Cognitive outcomes were based on standard tests or diagnosis of cognitive impairment. Sleep-disordered breathing was ascertained by apnea-hypopnea index or clinical diagnosis.
We included 14 studies, 6 of which were prospective, covering a total of 4 288 419 men and women. Pooled analysis of the 6 prospective studies indicated that those with SDB were 26% (risk ratio, 1.26; 95% CI, 1.05-1.50) more likely to develop cognitive impairment, with no evidence of publication bias but significant heterogeneity between studies. After removing 1 study that introduced significant heterogeneity, the pooled risk ratio was 1.35 (95% CI, 1.11-1.65). Pooled analysis of the 7 cross-sectional studies suggested that those with SDB had slightly worse executive function (standard mean difference, −0.05; 95% CI, −0.09 to 0.00), with no evidence of heterogeneity or publication bias. Sleep-disordered breathing was not associated with global cognition or memory.
Conclusions and Relevance
Sleep-disordered breathing is associated with an increased risk of cognitive impairment and a small worsening in executive function. Further studies are required to determine the mechanisms linking these common conditions and whether treatment of SDB might reduce risk of cognitive impairment.
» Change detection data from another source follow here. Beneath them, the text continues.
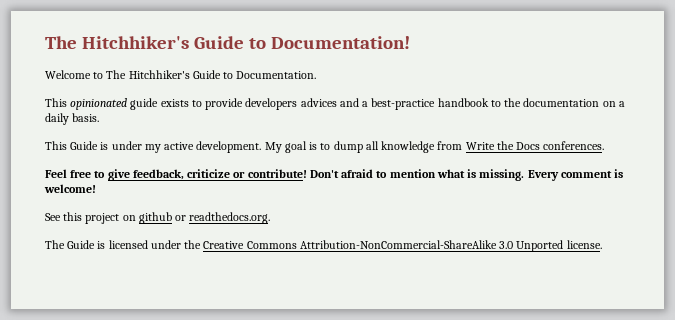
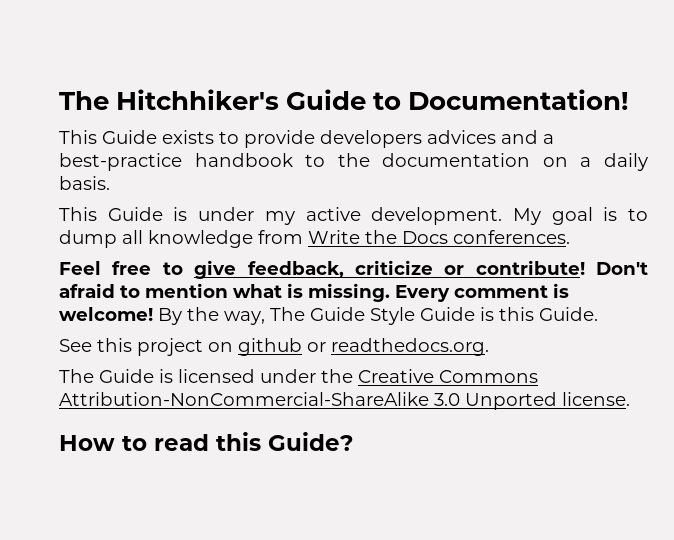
[45,70,317,79] [45,98,159,110] Welcome to The Hitchhiker's Guide to Documentation. // This opinionated guide -> [59,130,157,144] This Guide
(96, 188) none -> [158,307,598,325] By the way, The Guide Style Guide is this Guide.
(602, 244) none -> [59,432,354,451] // How to read this Guide?

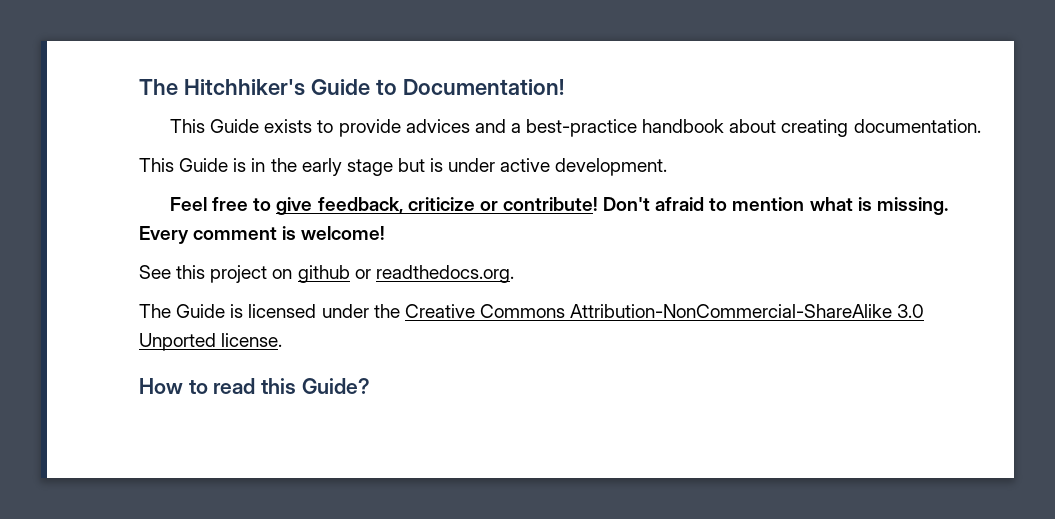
[320,130,422,148] developers -> (401, 128) none
[305,153,648,171] [59,176,110,190] [59,207,648,225] [59,230,570,248] to the documentation on a daily basis. // This Guide is under my active development. My goal is to dump all knowledge from Write the Docs conferences. -> [729,119,981,137] [139,158,668,176] about creating documentation. // This Guide is in the early stage but is under active development.
[158,307,598,325] By the way, The Guide Style Guide is this Guide. -> (386, 233) none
Sleep-disordered breathing (SDB) is a very common but treatable condition in older adults. There has been growing interest in the relationship between SDB and adverse health consequences, including hypertension, diabetes, and cardiovascular diseases.1-4 While the association between SDB and health outcomes remains controversial, especially in older populations,5-8 recent evidence has suggested a link between SDB and cognitive decline in elderly persons.9-11 Notably, most early studies have examined the association between SDB and cognition in clinical populations, eg, among patients at sleep clinics.12-14 These studies usually consist of individuals with relatively severe SDB and were limited by small sample sizes and failure to account for confounding factors.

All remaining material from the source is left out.